Question involving fundamental theorem of line integrals

[Thunderdan700]

Homework Statement

a) Use the fundamental theorem of line integrals to evaluate the line integral:
∫(2x/(x^2+y^2)^2)dx+(2y/(x^2+y^2)^2)dy (over C) Where C is the arc of the circle (x-4)^2+(y-5)^2=25 taken clockwise from (7,9) to (0,2). Explain why the fundamental theorem can be applied.
b) Obtain the same result by parameterizing the curve and evaluating the resulting integral

Homework Equations

fundamental theorem of line integrals :
∫(del)f * dr = f(r(b))-f(r(a))

The Attempt at a Solution

I'm supposed to find the function for which the function inside the integral is the gradient.
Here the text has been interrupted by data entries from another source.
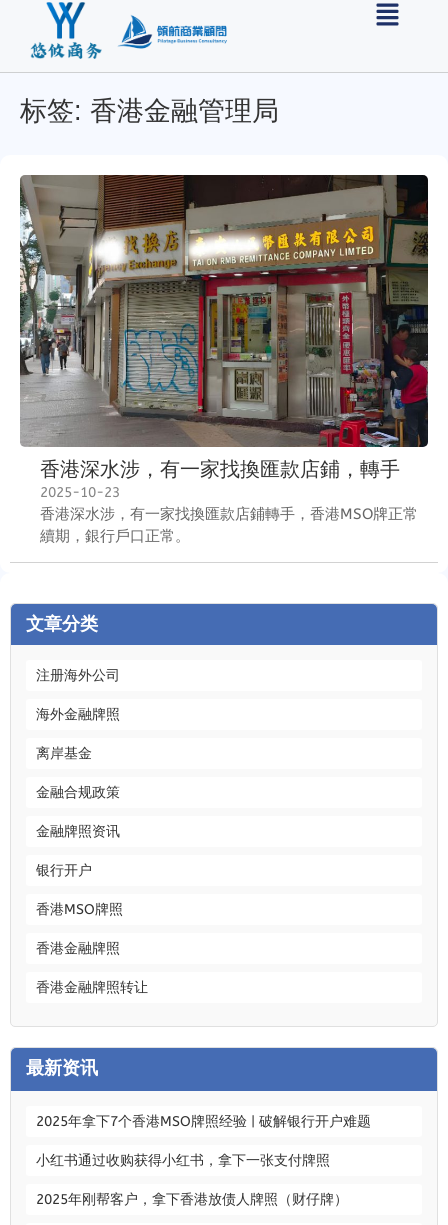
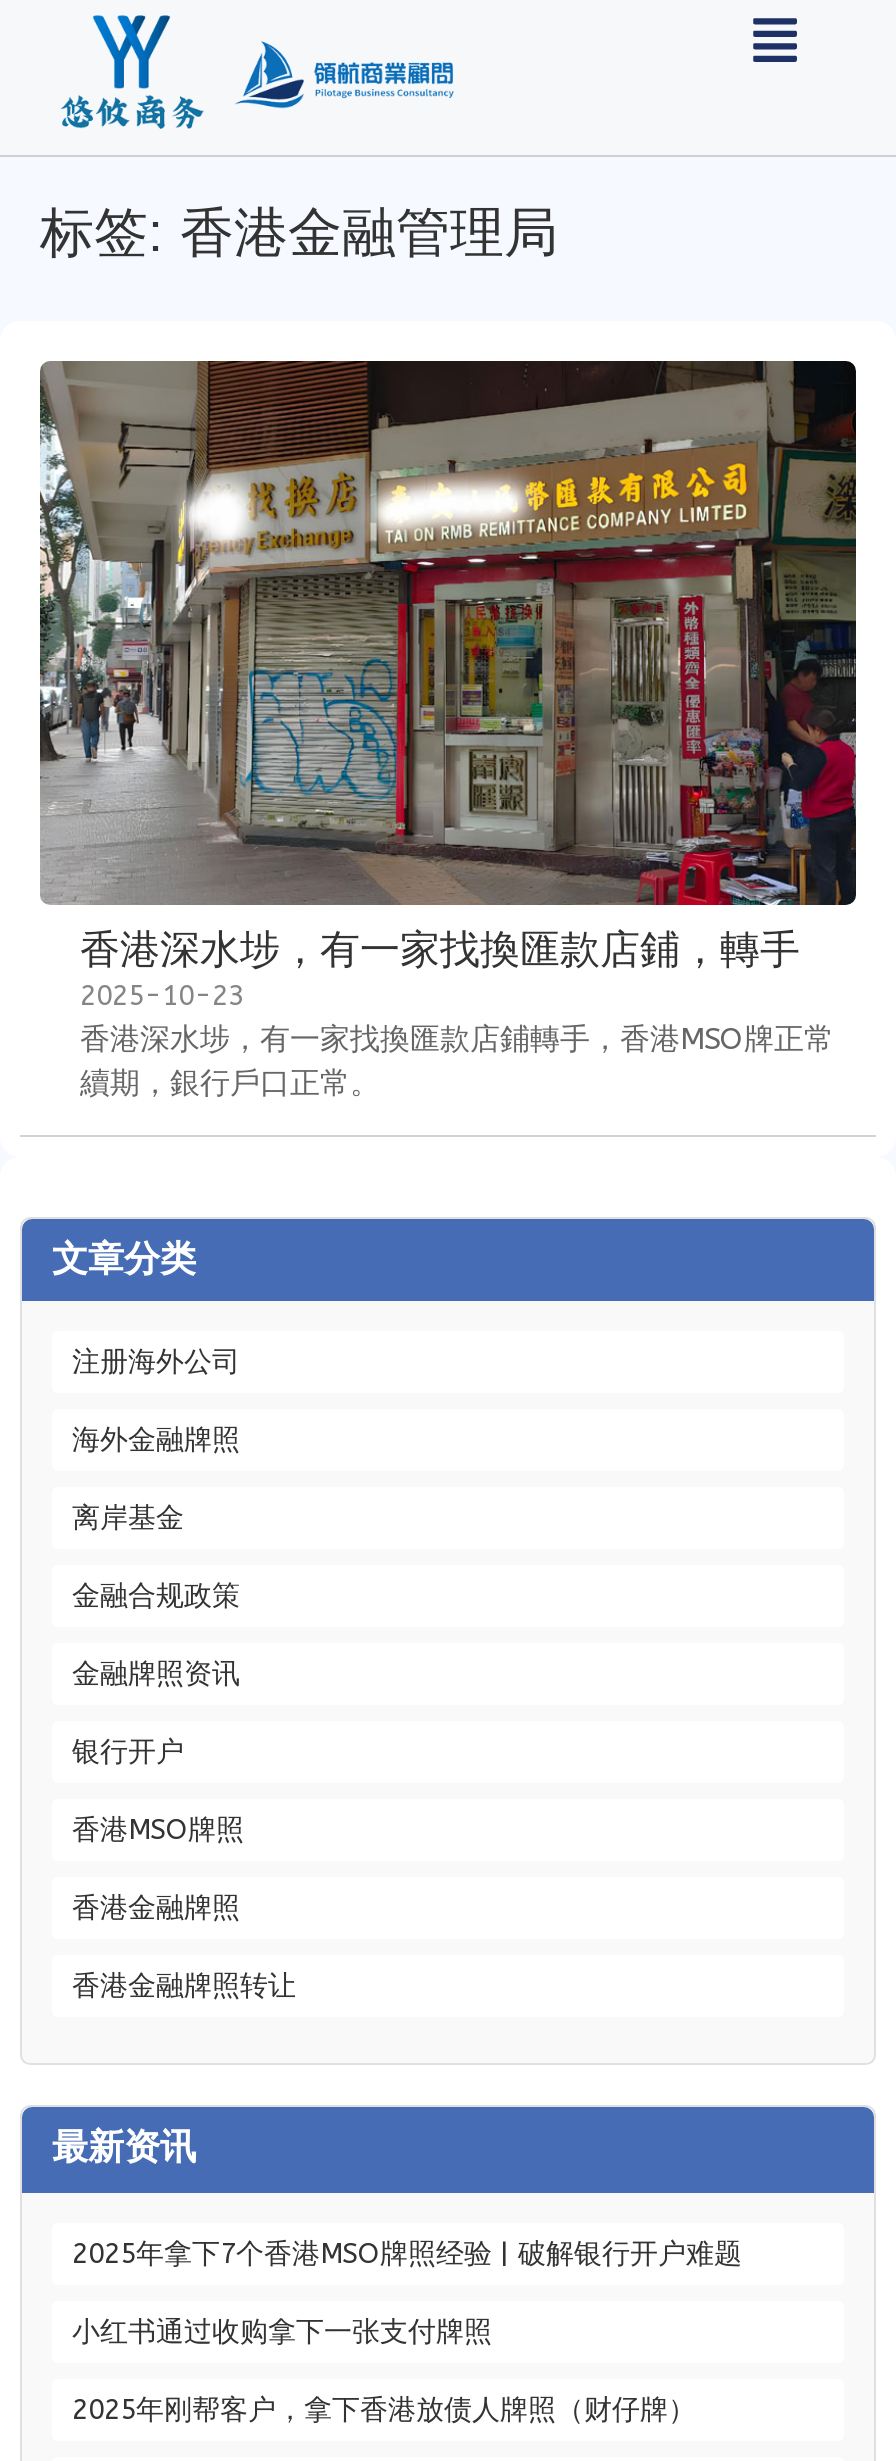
- 香港深水涉，有一家找換匯款店鋪，轉手
+ 香港深水埗，有一家找換匯款店鋪，轉手

- 香港深水涉，有一家找換匯款店鋪轉手，香港MSO牌正常
+ 香港深水埗，有一家找換匯款店鋪轉手，香港MSO牌正常

- 小红书通过收购获得小红书，拿下一张支付牌照
+ 小红书通过收购拿下一张支付牌照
I have:df/dx=(2x/(x^2+y^2)^2) =>> f=-(x^2+y^2)^-1 and df/dy=(2y/(x^2+y^2)^2) =>> f=-(x^2+y^2)^-1, so f(x,y)=-(x^2+y^2)^-1. As far as parameterizing the circle, I have x=5cost+4 and y=5sint+5. I'm completely stuck at this point. I don't see how to get values of t that yield those points on the circle, and I'm confused further because the circle is traversed in a clockwise direction. Any help would be appreciated, thanks.

 

[LCKurtz]

Draw a graph of your circle, with another set of axes through its center. Your parameter t is the polar coordinate angle for this second set of axes. For (7,9), look at the little xy triangle from the center (4,5) of the circle to (7,9). You can read sin(t), cos(t), and tan(t) for that angle off that little 3-4-5 triangle, and you can express t in terms of whichever of the inverse trig functions is appropriate. Similarly for the other point. Use a negative angle taking care because it isn't in the range of the inverse trig functions. Once you get those angles do your line integral from the first value of t to the second for clockwise. Or go the other way and use a minus sign in front of the integral.